Sunday, 15 October 2017

Its 2:30am in the morning

Its hard to know when you are delusional, my tell tale signs is that my vision goes funny and my breathing is laboured. I work myself up completely and it takes a long time to wind back down. My chest is in so much pain and I know my stomach wont be able to eat good food for a while as its in cramps. Acid is climbing in my throat. When people say something is eating at you, my body literally does that.

Its 2:30am in the morning.
My heart hurts, the light of my life is half way across the world drowning in his own mental pain and frustrations. I want to hold him. To simply be next to him, breathing the same air that he is. He is dealing with it in his own way, the confusion and the distance and the everyday life of being. 

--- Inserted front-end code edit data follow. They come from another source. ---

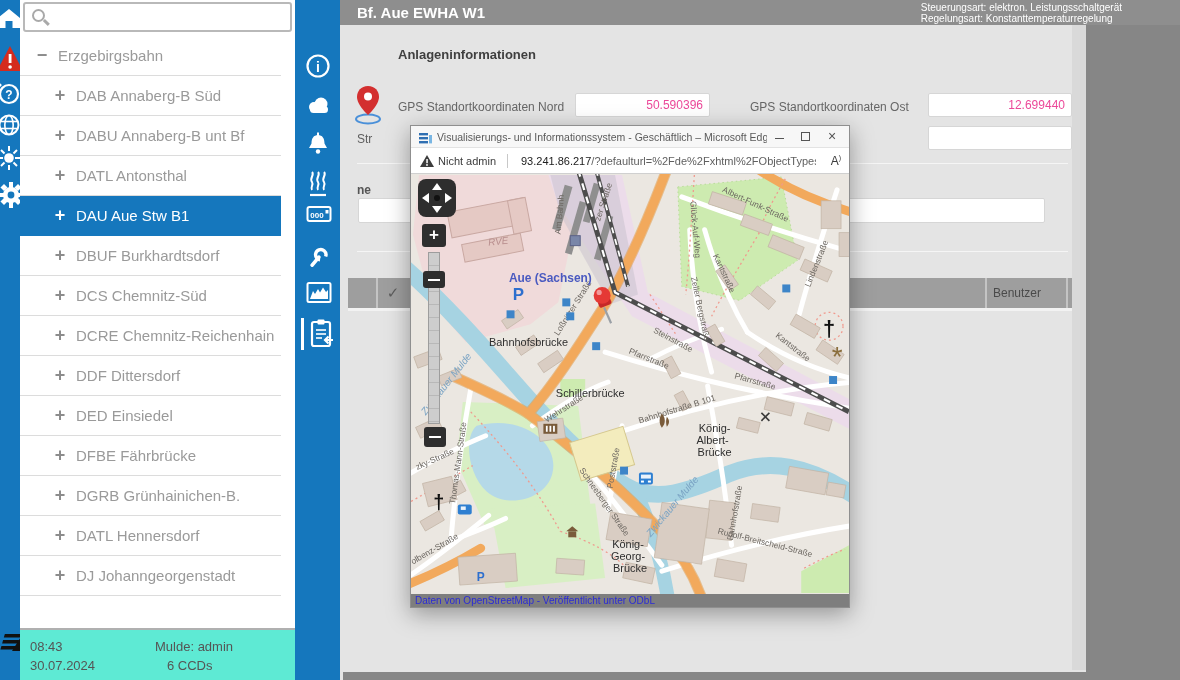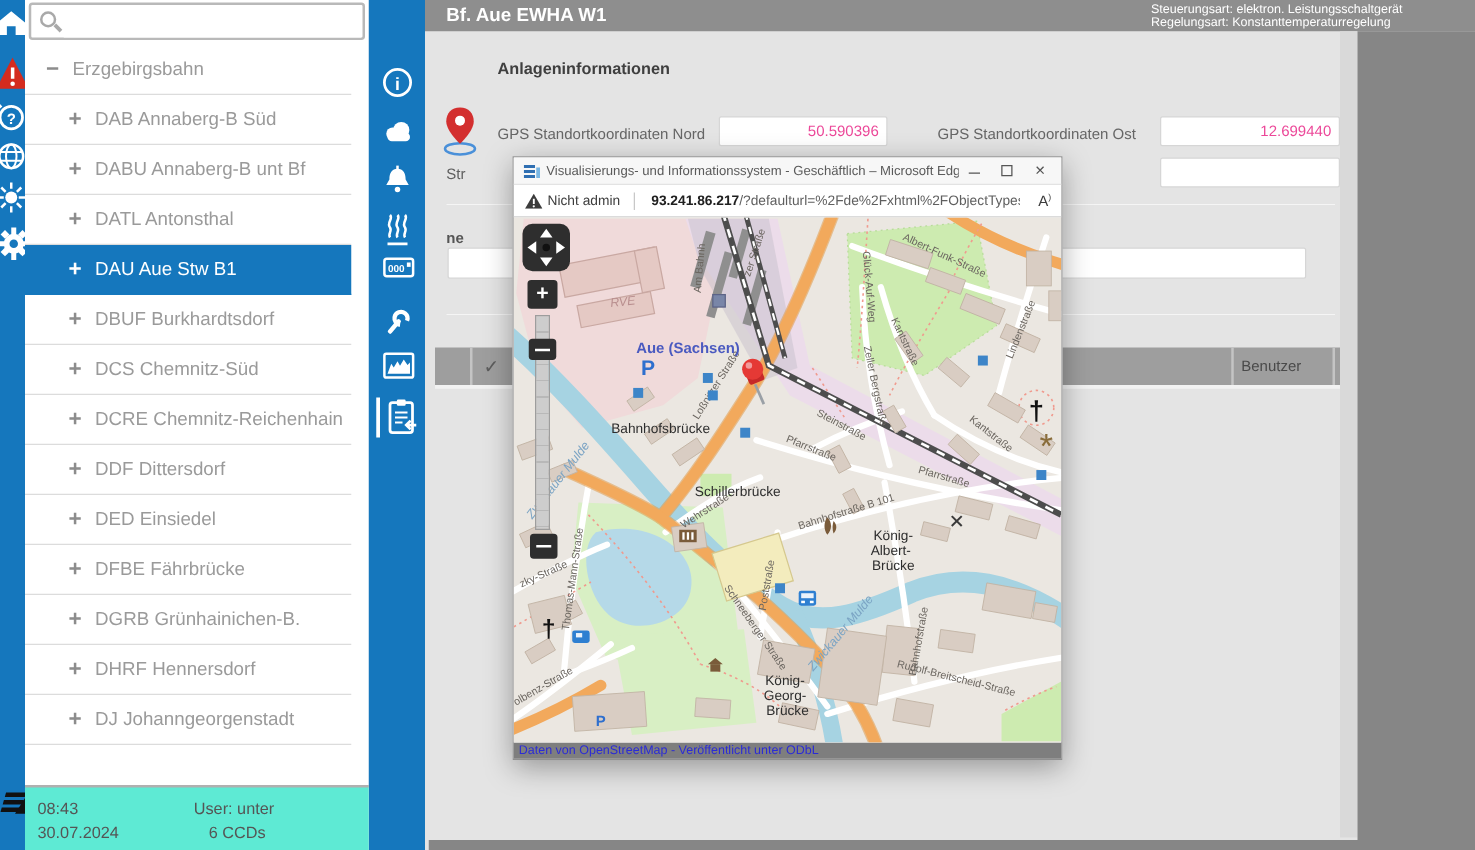--- a/index.html
+++ b/index.html
@@ -74,7 +74,7 @@
   #lbl-notsecure{position:absolute;left:27px;top:7px}
   #purlbar .vsep{position:absolute;left:96px;top:6px;width:1px;height:14px;background:#c8c8c8}
   #url-text{position:absolute;left:110px;top:7px;white-space:nowrap;overflow:hidden;width:295px;color:#5f5f5f}
-  #url-text b{color:#202020;font-weight:bold}
+  #url-text b{color:#202020;font-weight:normal}
   #reader-ic{position:absolute;right:8px;top:6px;font-size:12px;color:#3c3c3c}
   #reader-ic sup{font-size:7px}
   #mapview{position:relative;width:438px;height:420px;overflow:hidden;background:#ebe7e1}

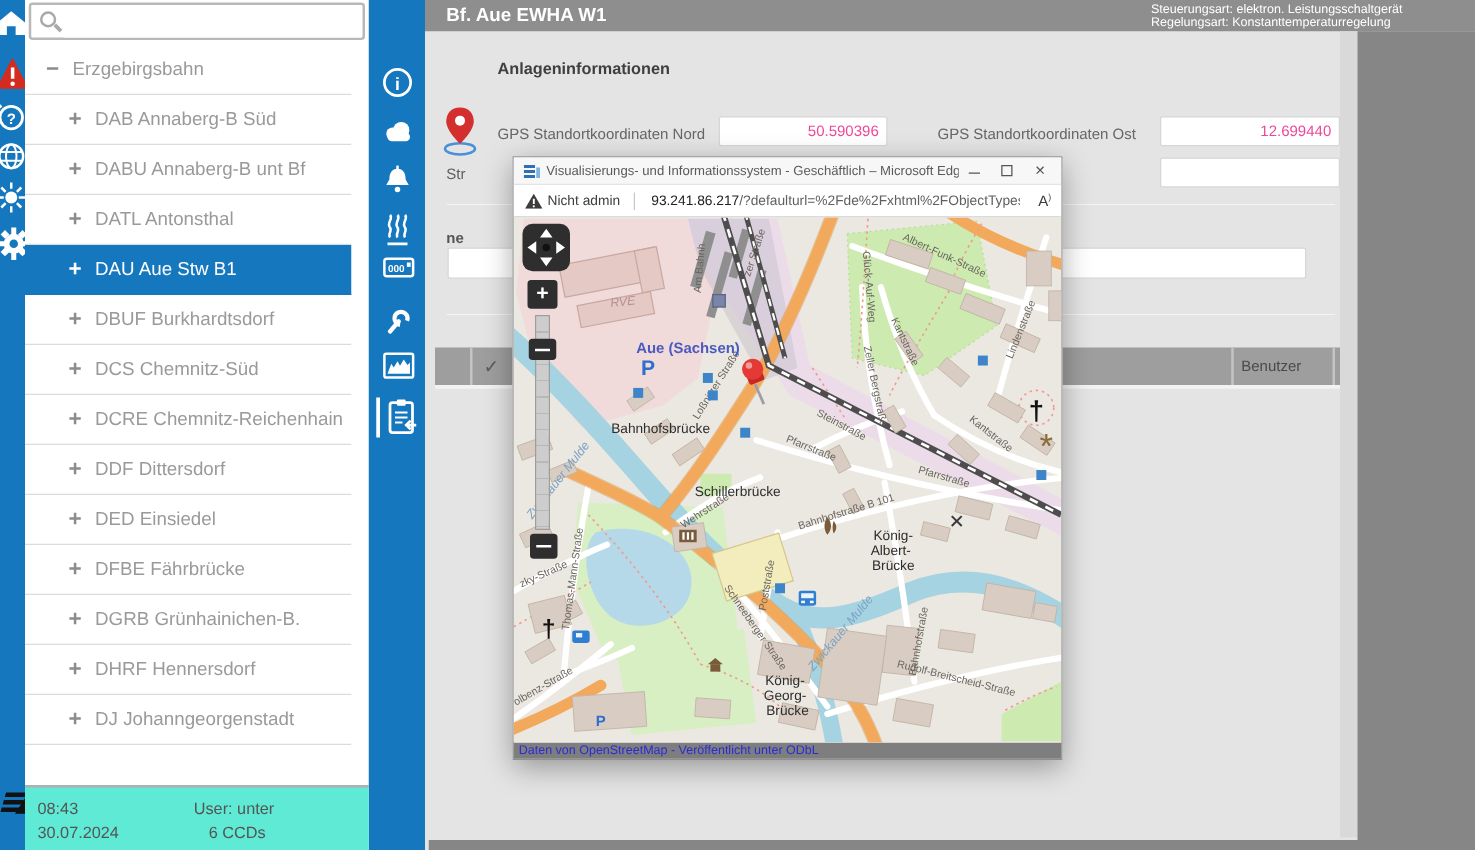--- a/index.html
+++ b/index.html
@@ -237,7 +237,7 @@
         </div>
         <div class="trow child">
           <span class="expander">+</span>
-          <span class="tlabel">DHRF Hennersdorf</span>
+          <span class="tlabel">DATL Hennersdorf</span>
         </div>
         <div class="trow child">
           <span class="expander">+</span>

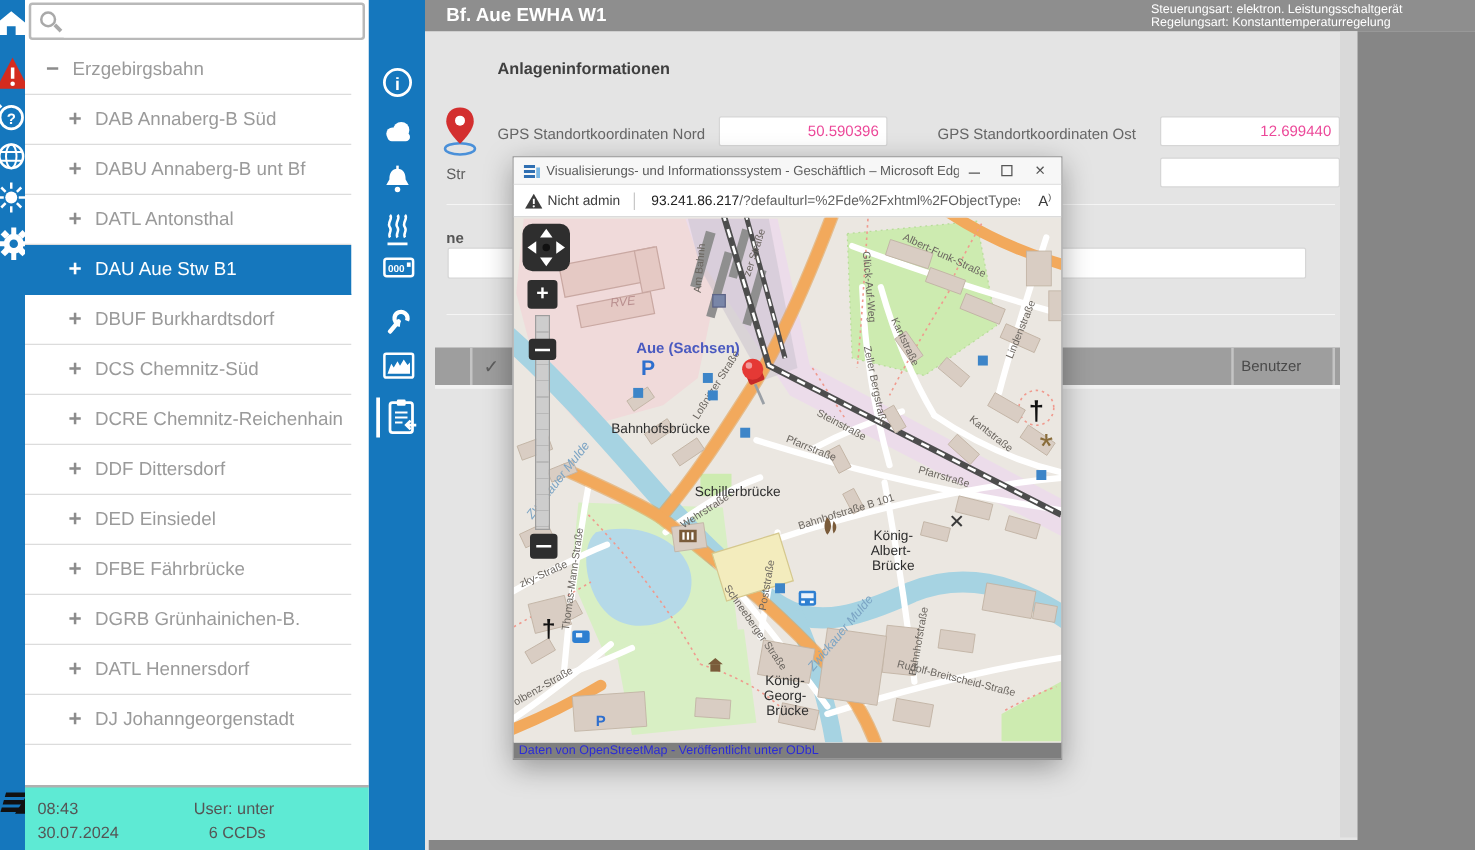--- a/index.html
+++ b/index.html
@@ -248,7 +248,7 @@
       <div>08:43</div>
       <div>30.07.2024</div>
       <div class="col2">
-        <div>User: unter</div>
+        <div>Mulde: admin</div>
         <div style="padding-left:12px">6 CCDs</div>
       </div>
     </div>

My way of dealing with the overwhelming sense of failure is to cry, to wrack my body with sobs so strong that my head hurts and my eyes swim in many tears. My nose is filled with this pressure from the large amount of mucus in my nostrils. My chest, already tight from smoking three drunken cigarettes last night is so coiled up I’m questioning the health of my heart. I display my anxiety, pain and fear right into my body for everyone to question my health. For people to ask if I want anything for my migraine not knowing that it will take a lot more than ibuprofen to take away the pounding thoughts of irritation and frustration.

I feel stuffed with cotton wool, my eyes are getting heavy. I hope I can sleep. I have to get up in 5 hours. Not nearly enough for proper brain function. 
Oh well. We do what we must, right? We get up get a degree, get a job, find a hobby, find a family, get sick from stress, die. 
Let me re-order that; get sick from stress, try to get a degree – feel as though there's no point in getting said degree, get a job – realise that people you are working with are the reason you are either happy or sad, find a hobby – hope that the hobby can take some of the sadness away that’s creeping up on you, die - finally after you’ve rushed through life you get to rest – well probably not as you planned but it’s the same ending right?

I guess the night is for sleeping. And well, I should probably try to sleep.